Home?

Are you looking forward to going home?

I can’t count the number of times I was asked this question before leaving Russia, and every time I wondered whether to give the easy, non-committal answer or to explain the whole story. I inevitably encountered surprise when I said that I wasn’t going home for another seven months (not even for Christmas), having already spent three months away, but I felt uncomfortable then explaining my situation. It made me realise how privileged I am to spend this year travelling as part of my degree; what I have is an opportunity out of reach for many in Russia.

Well, then, are you looking forward to going to Austria?

Stupid question. Austria may not be home, but the grass is green and it’s raining.

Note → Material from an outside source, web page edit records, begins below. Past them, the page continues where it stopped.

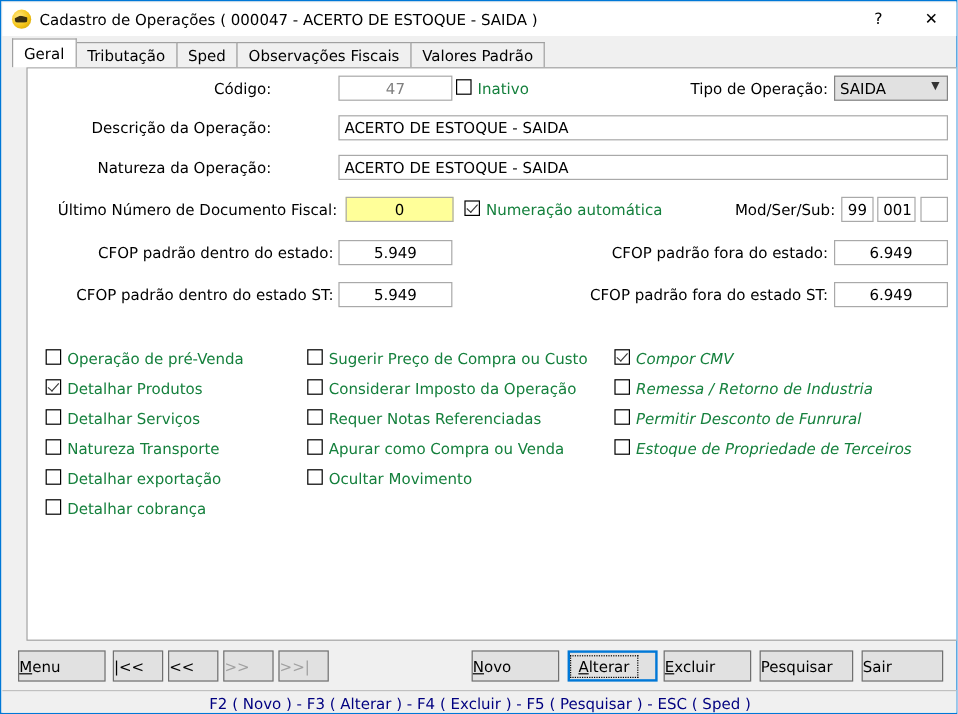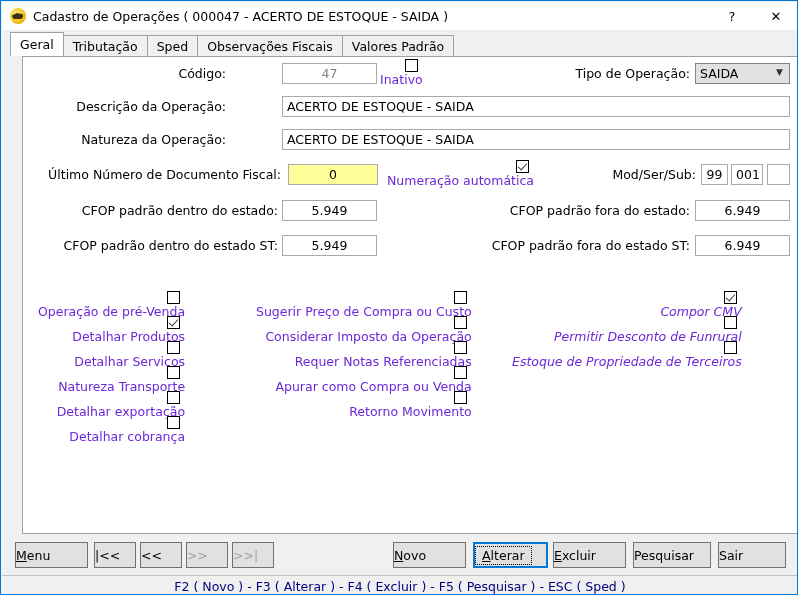--- a/index.html
+++ b/index.html
@@ -143,27 +143,26 @@
     right: 7px; top: 50%;
     transform: translateY(-60%);
     pointer-events: none;
     font-size: 9px;
     color: #333;
   }
 
   
   .cb {
     display: flex;
-    align-items: flex-end;
-    font-size: 12.5px;
-    color: #6d28d9;
+    align-items: flex-start;
+    font-size: 12.5px;
+    color: #15803d;
     white-space: nowrap;
     cursor: default;
     user-select: none;
-    flex-direction: column;
   }
   .box {
     width: 13px; height: 13px;
     box-sizing: border-box;
     border: 1px solid #000000;
     background: #ffffff;
     margin-right: 5px;
     flex: 0 0 auto;
     position: relative;
   }
@@ -342,28 +341,32 @@
       <div class="cb">
         <span class="box"></span>
         <span>Requer Notas Referenciadas</span>
       </div>
       <div class="cb">
         <span class="box"></span>
         <span>Apurar como Compra ou Venda</span>
       </div>
       <div class="cb">
         <span class="box"></span>
-        <span>Retorno Movimento</span>
+        <span>Ocultar Movimento</span>
       </div>
     </div>
 
     <div class="cbcol" style="left:489px; top:234px;font-style:italic;">
       <div class="cb">
         <span class="box checked"></span>
         <span>Compor CMV</span>
+      </div>
+      <div class="cb">
+        <span class="box"></span>
+        <span>Remessa / Retorno de Industria</span>
       </div>
       <div class="cb">
         <span class="box"></span>
         <span>Permitir Desconto de Funrural</span>
       </div>
       <div class="cb">
         <span class="box"></span>
         <span>Estoque de Propriedade de Terceiros</span>
       </div>
     </div>

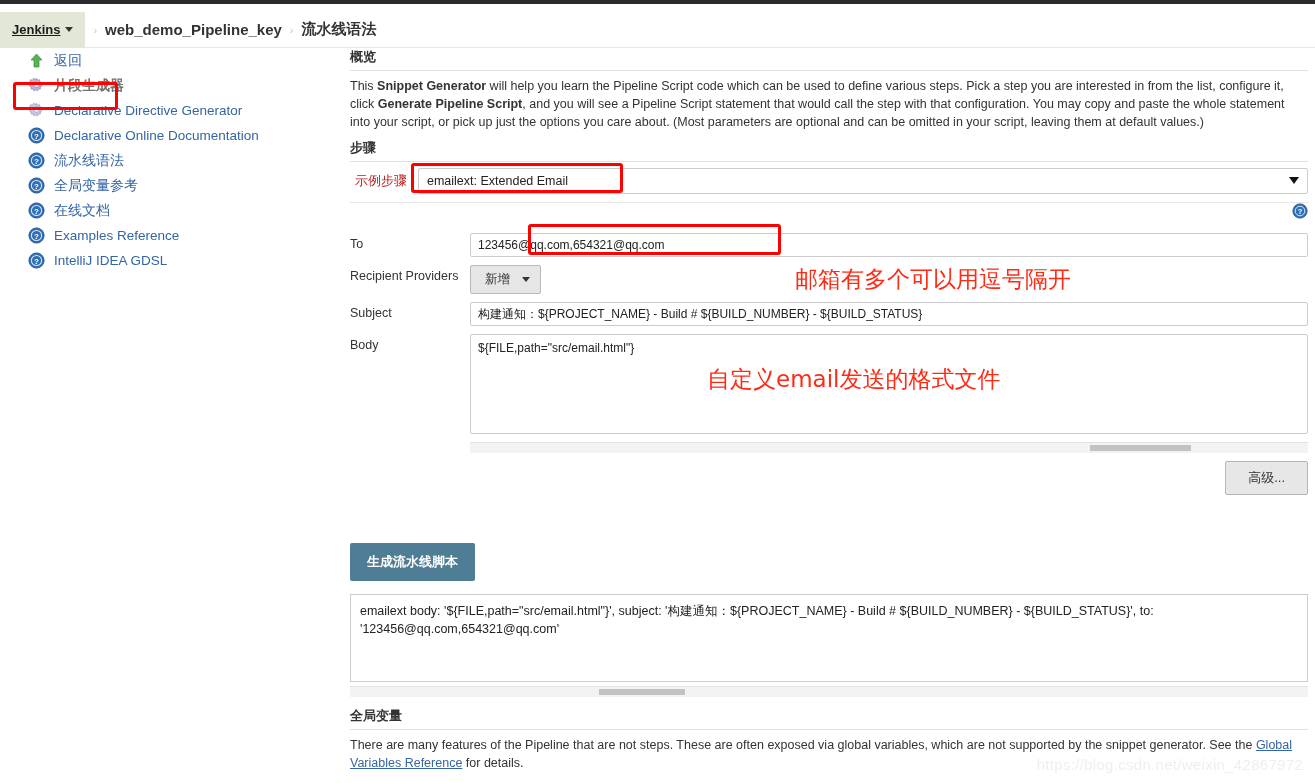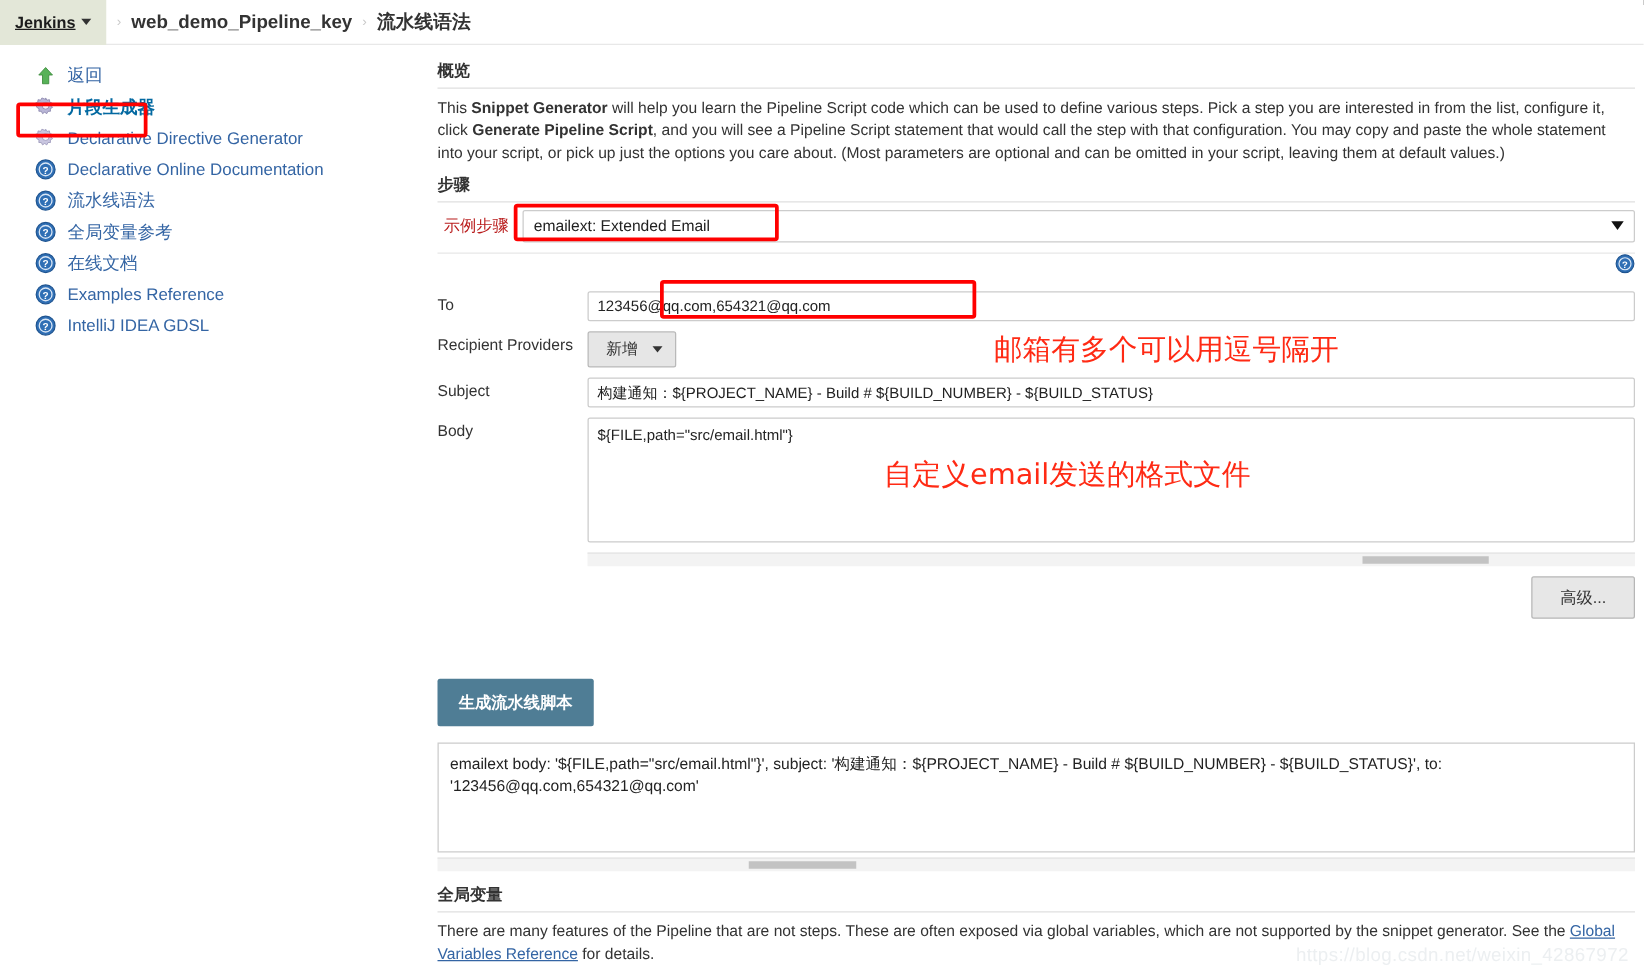--- a/index.html
+++ b/index.html
@@ -11,21 +11,21 @@
     overflow: hidden;
   }
   body { position: relative; color: #333; font-size: 13px; }
 
   
   .topstrip {
     position: absolute; top: 0; left: 0; width: 1315px; height: 4px;
     background: #2b2b2b;
   }
   .breadcrumb-bar {
-    position: absolute; top: 0; left: 0; width: 1315px; height: 36px;
+    position: absolute; top: 12px; left: 0; width: 1315px; height: 36px;
     background: #ffffff;
     border-bottom: 1px solid #e8e8e8;
     display: flex; align-items: center;
   }
   .crumb-jenkins {
     background: #e3e7d8; color: #1c1c1c; font-weight: bold;
     display: flex; align-items: center; gap: 5px;
     height: 36px; padding: 0 12px;
   }
   .crumb-jenkins .jtext { text-decoration: underline; }
@@ -44,21 +44,21 @@
   .sidebar {
     position: absolute; top: 48px; left: 10px; width: 340px;
   }
   .side-item {
     display: flex; align-items: center; gap: 9px;
     padding: 5px 0 5px 18px; height: 25px;
     position: relative;
   }
   .side-label { font-size: 13.5px; color: #3465a4; white-space: nowrap; }
   .side-label.cn { font-size: 14px; }
-  .side-item.active .side-label { color: #0369a1; font-weight: bold; }
+  .side-item.active .side-label { color: #737373; font-weight: bold; }
   .side-item.back .side-label { color: #3465a4; }
 
   .icon { width: 17px; height: 17px; display: inline-block; position: relative; flex: none; }
 
   
   .ico-up svg { display:block; }
   .ico-gear svg { display:block; }
   .ico-help svg { display:block; }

Green? I take it back. Upon my arrival into Scheffau, it began to snow, and I woke up on my first morning to an entirely white landscape, even down here in the valley. What can I say but that I brought it with me? And in spite of the fact that Siberia has been covered in snow since October, the novelty has not worn off. Trees bedecked and glittering, fields swathed in a white blanket: this is splendour unrivalled by any tsar.

You know, of course, that Siberia has very cold winters; but do you know what a Siberian winter sky looks like? Cloudy. Ever since the snow first fell, apart from three or four days, thick white-grey clouds were ever-present and blue skies and sunshine were few and far-between. It’s different in Austria. There’s snow, but there’s sun too: here is splendour indeed.

I am working as a ski instructor in a little mountain village called Scheffau. My employer, Ingrid Salvenmoser, is a former competitor and medallist of international slalom competitions but has since set up her own ski school: skiing, she says, is still her passion. She has thrown me in at the deep end; I have no experience of ski instructing, and very little formal tuition, but Ingrid nonetheless trusts me to take children up to the top of the mountain and teach them how to ski. So far, so good – only a few bruises.

And now that you’re in Austria, do you miss Russia?

There was much about Russia that I loved, above all its people. The honest answer, however, is that I feel safe here, surrounded not only by a language I can speak with relatively little effort, but also by the mountains: Russia was vast open spaces (broken only by vast cities), whereas I grew up in hilly Devon, studied in hilly Durham and holidayed in the Alps. I feel comfortable here as I have not for several months. This is not quite home, but close enough, for now.